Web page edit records
—————
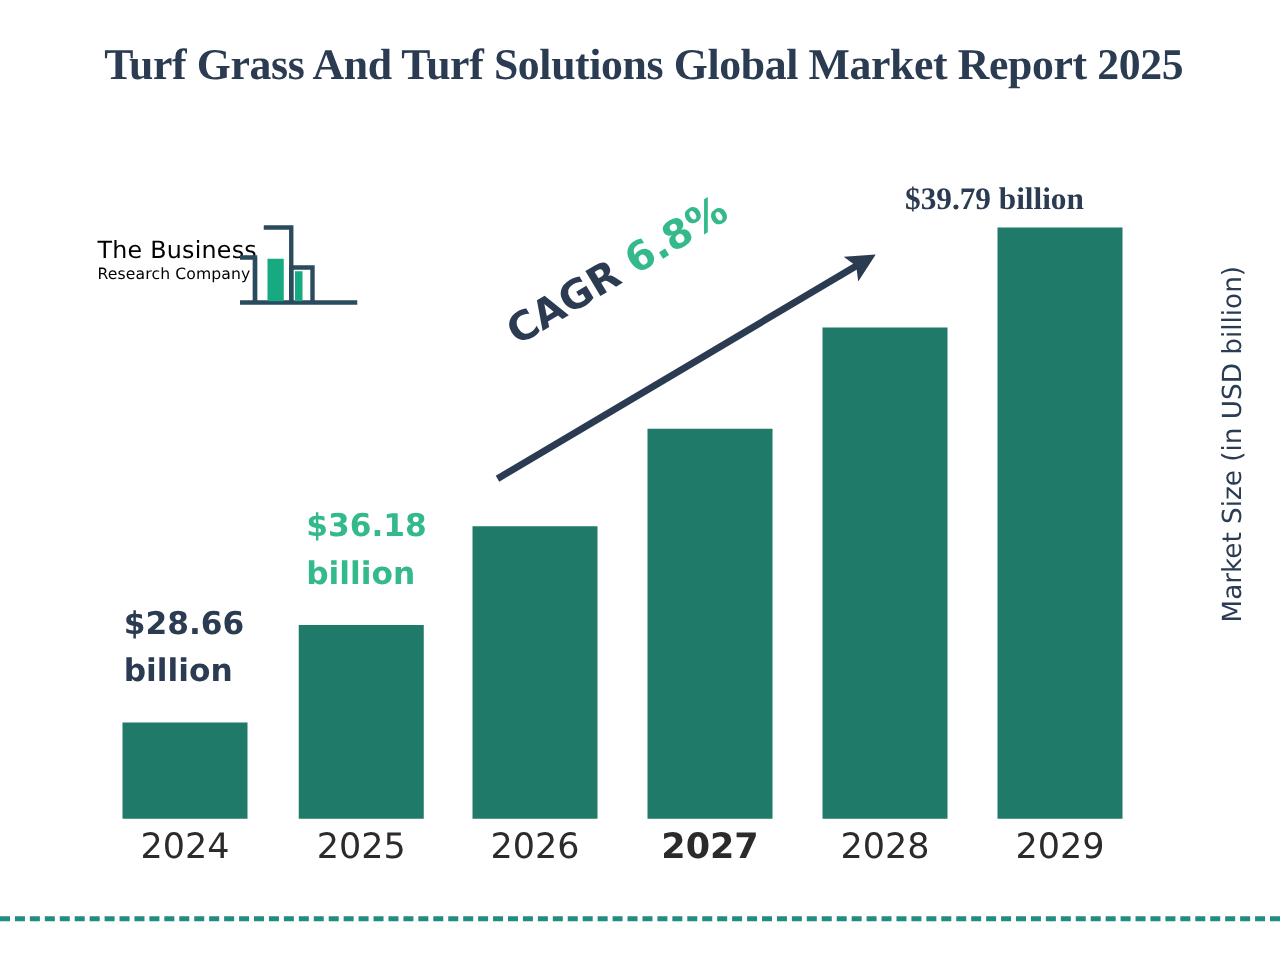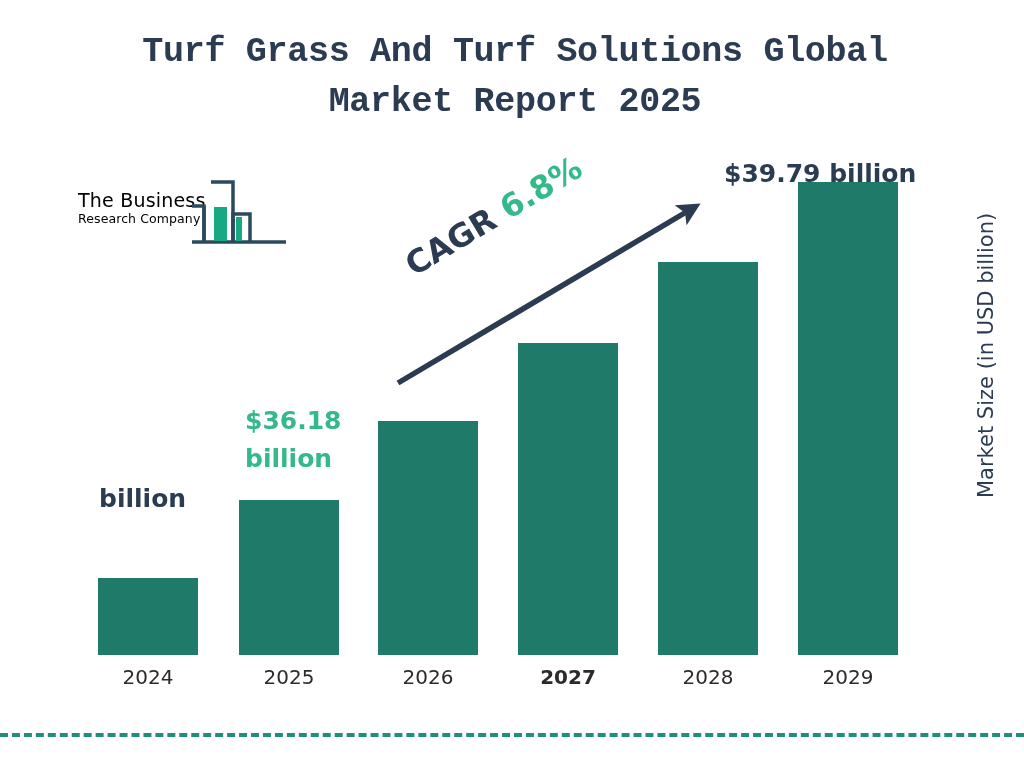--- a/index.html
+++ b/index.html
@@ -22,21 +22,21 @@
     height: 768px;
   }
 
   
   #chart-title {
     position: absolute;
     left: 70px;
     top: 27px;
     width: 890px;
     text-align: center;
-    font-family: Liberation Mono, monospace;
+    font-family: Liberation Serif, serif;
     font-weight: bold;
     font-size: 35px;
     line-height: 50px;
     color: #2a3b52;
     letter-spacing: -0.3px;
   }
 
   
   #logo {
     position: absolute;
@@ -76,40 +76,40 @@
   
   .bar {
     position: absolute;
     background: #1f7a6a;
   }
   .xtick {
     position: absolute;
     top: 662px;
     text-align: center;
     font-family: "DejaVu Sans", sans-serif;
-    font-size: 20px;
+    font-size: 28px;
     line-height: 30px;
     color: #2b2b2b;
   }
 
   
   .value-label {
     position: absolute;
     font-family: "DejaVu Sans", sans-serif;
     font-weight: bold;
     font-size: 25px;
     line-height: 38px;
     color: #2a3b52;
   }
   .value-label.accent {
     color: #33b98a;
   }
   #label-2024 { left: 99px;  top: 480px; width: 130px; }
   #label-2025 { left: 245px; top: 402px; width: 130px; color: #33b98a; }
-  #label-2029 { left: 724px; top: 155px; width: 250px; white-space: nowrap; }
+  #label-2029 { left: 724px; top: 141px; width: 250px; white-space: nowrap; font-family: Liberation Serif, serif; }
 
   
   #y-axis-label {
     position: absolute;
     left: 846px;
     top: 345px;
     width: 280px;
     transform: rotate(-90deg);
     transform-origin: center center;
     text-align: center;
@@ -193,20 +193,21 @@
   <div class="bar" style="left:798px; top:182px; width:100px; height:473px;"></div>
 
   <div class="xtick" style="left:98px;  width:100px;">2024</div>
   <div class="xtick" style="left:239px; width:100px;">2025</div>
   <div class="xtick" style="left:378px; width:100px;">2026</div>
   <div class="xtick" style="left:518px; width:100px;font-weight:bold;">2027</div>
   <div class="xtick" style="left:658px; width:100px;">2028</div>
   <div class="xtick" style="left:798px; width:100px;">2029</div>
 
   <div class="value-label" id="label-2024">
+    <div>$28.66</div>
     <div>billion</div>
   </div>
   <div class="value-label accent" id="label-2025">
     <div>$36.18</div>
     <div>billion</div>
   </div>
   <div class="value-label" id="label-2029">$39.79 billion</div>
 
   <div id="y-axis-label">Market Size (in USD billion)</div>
—————
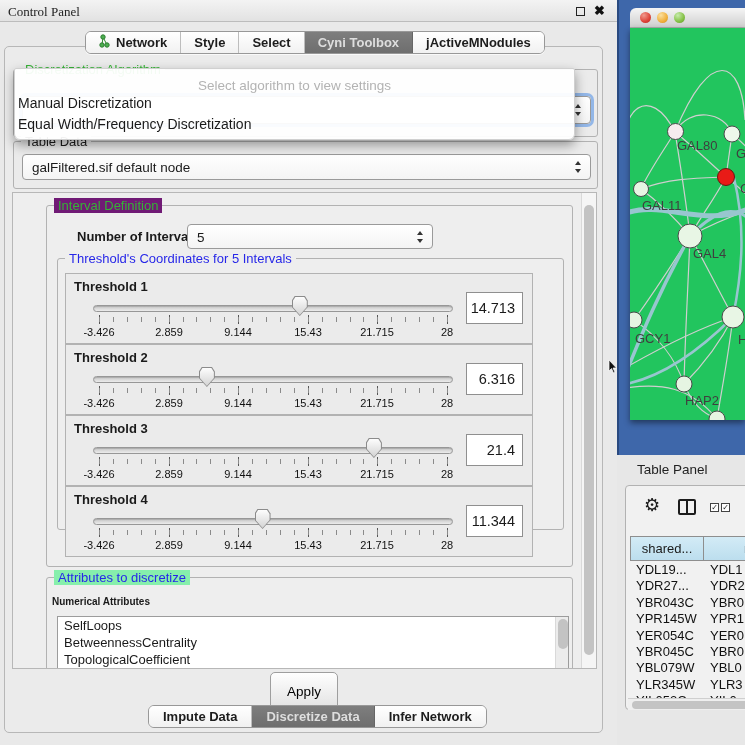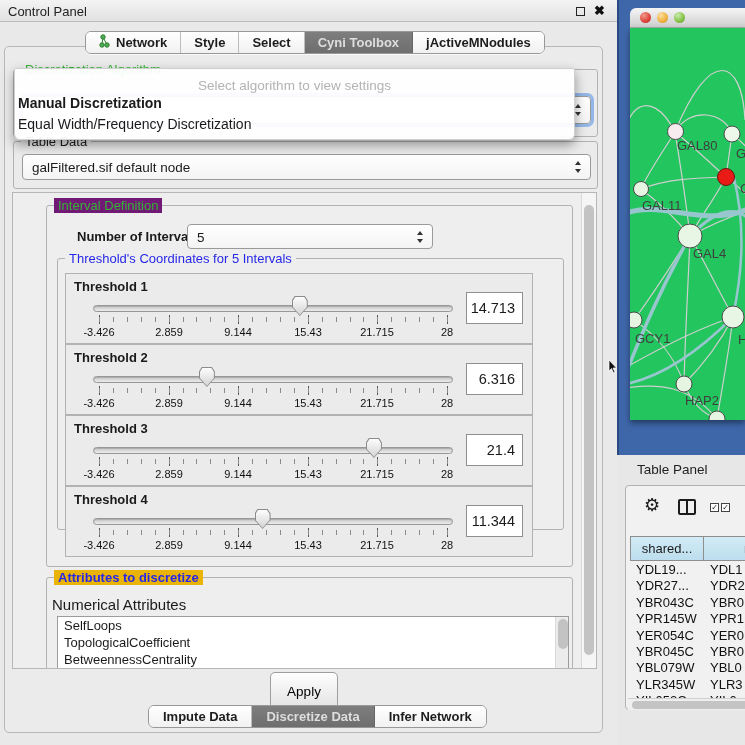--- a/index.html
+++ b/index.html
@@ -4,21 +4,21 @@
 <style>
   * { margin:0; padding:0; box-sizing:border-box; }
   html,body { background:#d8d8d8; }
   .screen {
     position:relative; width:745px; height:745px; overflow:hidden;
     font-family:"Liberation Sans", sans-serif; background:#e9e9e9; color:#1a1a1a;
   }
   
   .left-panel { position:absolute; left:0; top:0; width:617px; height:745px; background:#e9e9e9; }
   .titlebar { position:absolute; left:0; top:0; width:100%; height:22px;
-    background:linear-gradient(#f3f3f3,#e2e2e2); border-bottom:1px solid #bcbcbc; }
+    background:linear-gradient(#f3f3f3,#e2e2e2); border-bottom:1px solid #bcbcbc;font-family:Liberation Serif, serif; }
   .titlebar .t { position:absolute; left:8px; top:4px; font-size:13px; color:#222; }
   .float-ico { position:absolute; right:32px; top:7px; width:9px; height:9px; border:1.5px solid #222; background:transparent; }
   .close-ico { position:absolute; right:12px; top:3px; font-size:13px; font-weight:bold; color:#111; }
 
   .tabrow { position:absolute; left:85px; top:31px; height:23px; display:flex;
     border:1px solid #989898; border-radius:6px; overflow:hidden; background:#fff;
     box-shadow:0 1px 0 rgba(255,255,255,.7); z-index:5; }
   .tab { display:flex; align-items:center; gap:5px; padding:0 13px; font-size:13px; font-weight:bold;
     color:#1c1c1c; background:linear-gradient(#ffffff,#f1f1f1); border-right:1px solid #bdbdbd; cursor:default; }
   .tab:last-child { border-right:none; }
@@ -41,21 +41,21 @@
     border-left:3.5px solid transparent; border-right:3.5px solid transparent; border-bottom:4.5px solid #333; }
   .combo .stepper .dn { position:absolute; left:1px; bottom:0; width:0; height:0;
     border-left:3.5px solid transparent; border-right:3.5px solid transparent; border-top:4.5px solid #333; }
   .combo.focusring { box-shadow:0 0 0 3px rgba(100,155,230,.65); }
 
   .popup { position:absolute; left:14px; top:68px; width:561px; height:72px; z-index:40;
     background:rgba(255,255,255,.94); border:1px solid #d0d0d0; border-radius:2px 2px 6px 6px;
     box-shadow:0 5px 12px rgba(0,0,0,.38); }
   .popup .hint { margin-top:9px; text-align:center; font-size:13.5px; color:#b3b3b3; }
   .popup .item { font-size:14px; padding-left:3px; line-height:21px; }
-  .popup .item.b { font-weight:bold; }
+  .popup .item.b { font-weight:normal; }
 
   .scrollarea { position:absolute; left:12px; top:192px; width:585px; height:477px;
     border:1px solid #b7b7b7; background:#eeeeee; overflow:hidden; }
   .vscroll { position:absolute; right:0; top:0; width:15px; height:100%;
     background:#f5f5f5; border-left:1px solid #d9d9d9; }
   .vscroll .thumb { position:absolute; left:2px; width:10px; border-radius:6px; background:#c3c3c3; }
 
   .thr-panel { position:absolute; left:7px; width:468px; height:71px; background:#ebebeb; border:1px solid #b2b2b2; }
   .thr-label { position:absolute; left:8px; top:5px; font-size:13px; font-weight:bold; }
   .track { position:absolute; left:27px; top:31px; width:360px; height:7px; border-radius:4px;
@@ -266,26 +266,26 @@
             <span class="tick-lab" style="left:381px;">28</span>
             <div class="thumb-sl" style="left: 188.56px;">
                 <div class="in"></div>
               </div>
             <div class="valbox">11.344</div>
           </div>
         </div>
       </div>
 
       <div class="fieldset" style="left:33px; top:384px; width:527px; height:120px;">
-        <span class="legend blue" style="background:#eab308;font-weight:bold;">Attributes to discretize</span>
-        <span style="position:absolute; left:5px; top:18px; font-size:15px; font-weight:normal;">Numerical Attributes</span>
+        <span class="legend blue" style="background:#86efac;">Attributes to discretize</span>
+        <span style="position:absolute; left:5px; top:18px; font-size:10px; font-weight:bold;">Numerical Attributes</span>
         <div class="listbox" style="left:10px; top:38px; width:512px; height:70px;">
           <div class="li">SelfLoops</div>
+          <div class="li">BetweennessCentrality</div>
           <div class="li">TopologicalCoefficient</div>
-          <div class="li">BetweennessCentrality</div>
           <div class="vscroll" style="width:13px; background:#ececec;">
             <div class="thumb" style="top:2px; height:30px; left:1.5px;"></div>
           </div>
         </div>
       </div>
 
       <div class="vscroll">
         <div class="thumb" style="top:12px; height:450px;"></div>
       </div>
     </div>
—————
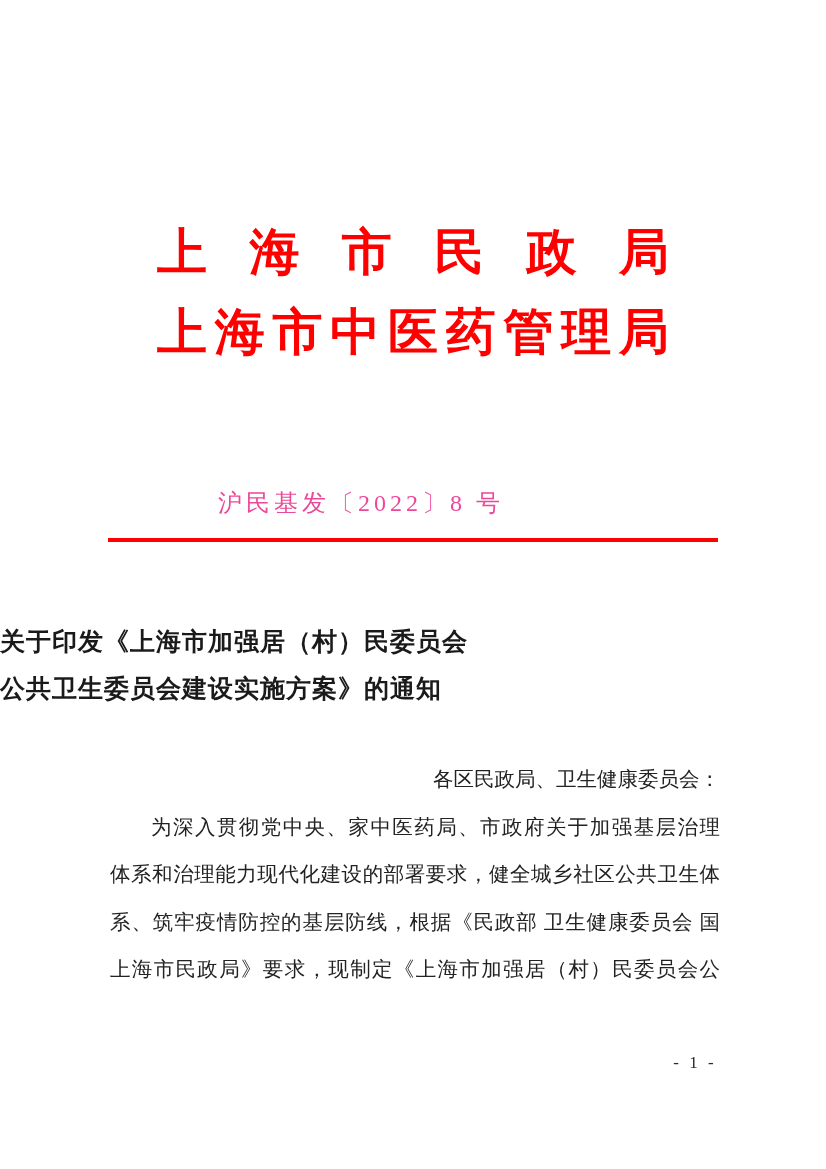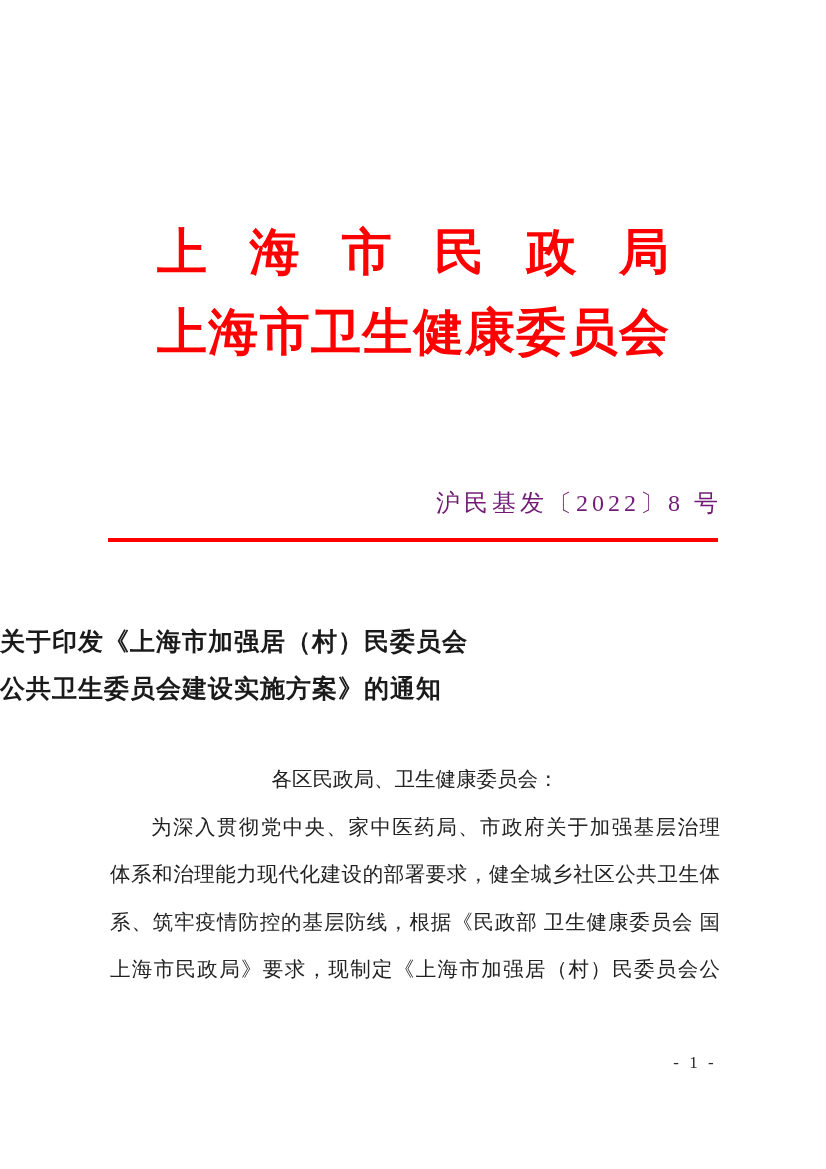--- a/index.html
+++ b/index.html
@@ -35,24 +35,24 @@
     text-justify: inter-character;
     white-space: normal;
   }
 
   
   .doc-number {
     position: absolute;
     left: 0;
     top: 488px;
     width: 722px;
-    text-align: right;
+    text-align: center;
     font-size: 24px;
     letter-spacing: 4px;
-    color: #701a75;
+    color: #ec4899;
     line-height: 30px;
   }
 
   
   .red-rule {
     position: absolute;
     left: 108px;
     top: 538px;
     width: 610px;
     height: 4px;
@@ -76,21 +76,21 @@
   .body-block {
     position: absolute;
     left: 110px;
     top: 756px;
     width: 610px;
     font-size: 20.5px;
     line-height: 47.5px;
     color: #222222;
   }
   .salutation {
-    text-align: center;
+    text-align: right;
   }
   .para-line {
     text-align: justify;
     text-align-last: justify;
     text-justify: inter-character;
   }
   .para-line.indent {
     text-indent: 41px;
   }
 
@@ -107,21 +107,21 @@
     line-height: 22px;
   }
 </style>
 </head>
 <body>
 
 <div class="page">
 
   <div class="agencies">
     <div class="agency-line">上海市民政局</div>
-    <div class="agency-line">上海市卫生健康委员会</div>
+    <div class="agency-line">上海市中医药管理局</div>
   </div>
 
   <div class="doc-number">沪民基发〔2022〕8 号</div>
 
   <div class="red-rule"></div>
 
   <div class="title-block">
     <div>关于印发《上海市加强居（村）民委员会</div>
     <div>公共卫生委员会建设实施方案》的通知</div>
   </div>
—————
Print again the lines of the entries above that fall between the line holding "position:absolute; right:12px; top:3px;" and the line holding "solid transparent; border-bottom:4.5px", inclusive, exactly as they stand.

   .close-ico { position:absolute; right:12px; top:3px; font-size:13px; font-weight:bold; color:#111; }
 
   .tabrow { position:absolute; left:85px; top:31px; height:23px; display:flex;
     border:1px solid #989898; border-radius:6px; overflow:hidden; background:#fff;
     box-shadow:0 1px 0 rgba(255,255,255,.7); z-index:5; }
   .tab { display:flex; align-items:center; gap:5px; padding:0 13px; font-size:13px; font-weight:bold;
     color:#1c1c1c; background:linear-gradient(#ffffff,#f1f1f1); border-right:1px solid #bdbdbd; cursor:default; }
   .tab:last-child { border-right:none; }
@@ -41,21 +41,21 @@
     border-left:3.5px solid transparent; border-right:3.5px solid transparent; border-bottom:4.5px solid #333; }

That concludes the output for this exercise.